У Джека было смутное чувство, что нужно от чего-то защищаться; он приподнялся на минуту, но тут же в изнеможении откинулся на подушки.
— Как же ты меня разыскала, Джоун? — спросил он.
— Да очень просто, — отвечала она. — Позвонила в гостиницу, в ту, где ты жил прежде. Они мне и дали твой адрес. Я велела секретарю узнать телефон. Хочешь еще глоток?
— Ты никогда не приходила ко мне, — продолжал Джек. — Зачем ты пришла сейчас?
— То есть как «зачем»? Странный вопрос! Мы с тобой знакомы по крайней мере тридцать лет. Из всех моих нью-йоркских друзей ты — самый старый. Помнишь ночь в Гринич-Вилледж, когда никто из нас не ложился, и как вдруг пошел снег, и как мы вместо завтрака пили коктейли? Неужели с тех пор прошло целых двенадцать лет? А помнишь?..
— Слушай... Мне противно принимать тебя здесь, в этой комнате, — перебил он ее. Он провел ладонью по щекам: они обросли щетиной.
— А эти люди, которые изображали Рузвельта, — продолжала она, словно не слышала его слов, словно была глухая. — И кабачок на острове Статен, куда мы ездили обедать, когда у Генри еще была машина. Бедный Генри! Он купил себе домишко в Коннектикуте и как-то поехал туда на воскресенье. Потом уснул с горящей сигаретой в зубах.
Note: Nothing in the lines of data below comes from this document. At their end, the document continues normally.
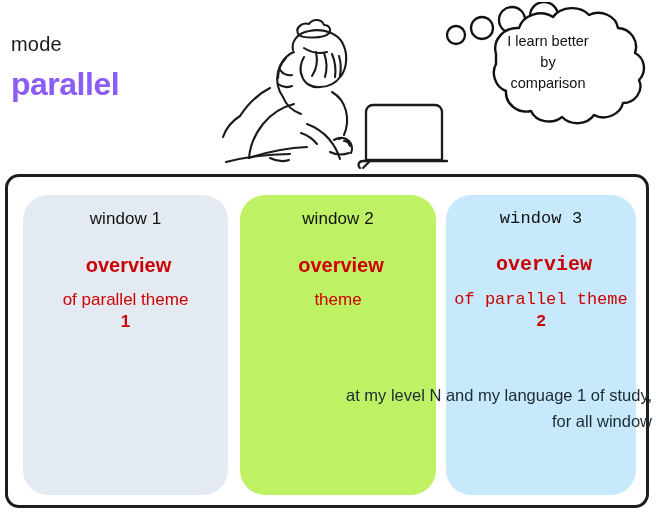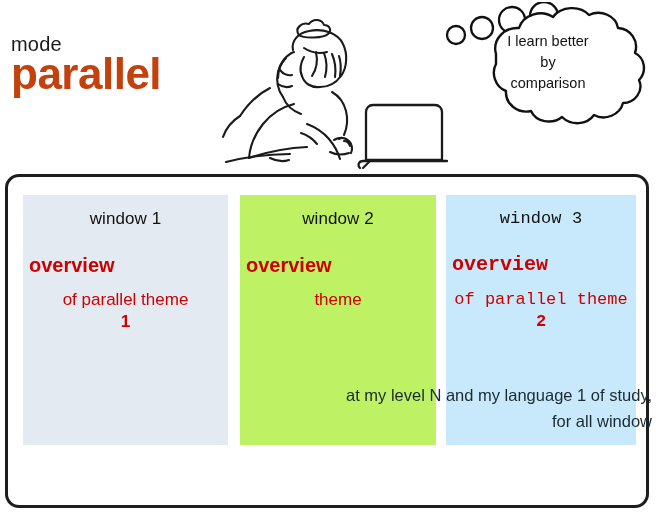"parallel" #mode-value { color: #c2410c -> #8b5cf6; font-size: 44px -> 32px; top: 52px -> 68px }
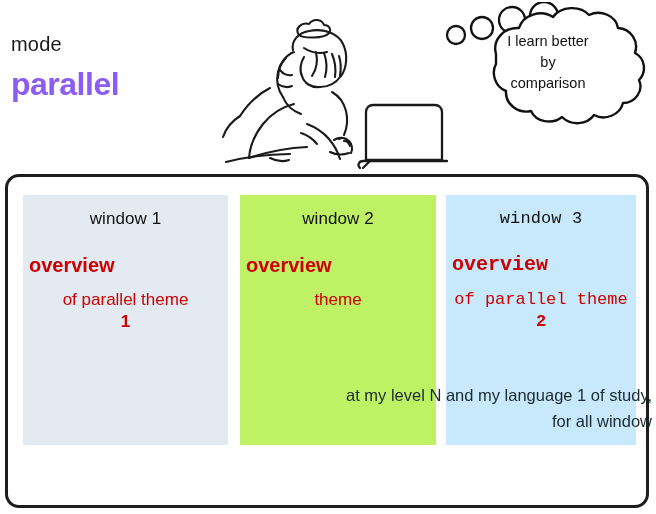"window 1" .window-col { border-radius: none -> 25px; height: 250px -> 300px }
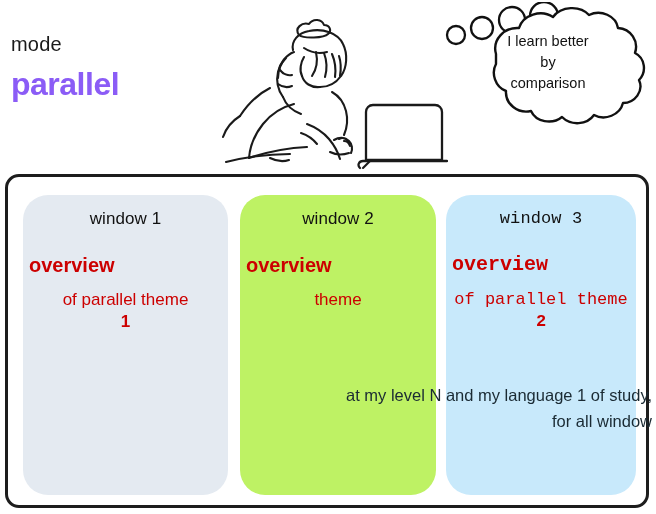"overview" .overview-word { text-align: none -> center }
И все-все — дом, сарай и он сам — сгорело. Этель взяла детей и уехала с ними в Калифорнию.
Она подлила Джеку виски. Потом раскурила сигарету и вставила ее ему в рот. Джека покоробило: интимностью этого жеста она, казалось, не только подчеркивала, что он тяжко болен, но еще и намекала на какие-то, никогда между ними не существовавшие отношения.
— Вот погоди, я поправлюсь, — сказал он, — возьму номер в хорошей гостинице и тогда тебя позову. Очень мило, что ты вздумала меня проведать.
— Да что ты стыдишься этой комнаты, Джек! — возразила она. — Я никогда не обращаю внимания на такие пустяки. У Стенли, например, была отвратительная комната в Челси, — то есть все говорили, что она отвратительная. А я не замечала. Крысы съедали все, что я приносила ему. Приходилось подвешивать продукты к потолку.
— Я позвоню тебе, как только поправлюсь, — повторил Джек. — А сейчас я бы с удовольствием поспал. Меня почему-то все время в сон клонит.
— Милый, ведь ты по-настоящему болен, — сказала она. — У тебя, наверное, жар.— Она присела на край кровати и положила ему руку на лоб.
— Как поживает твой англичанин, Джоун? Ты продолжаешь с ним встречаться?
— Какой англичанин? — спросила она.
— Которого я встретил у тебя. Он все время держал платок в рукаве. И кашлял. Да ты знаешь!
— Ты, должно быть, что-то путаешь, — сказала она. — У меня с самой войны никаких англичан в доме не было. Не знаю, может быть, я забыла кого-нибудь...
Она повернулась к нему лицом, взяла его за руку и переплела его пальцы со своими.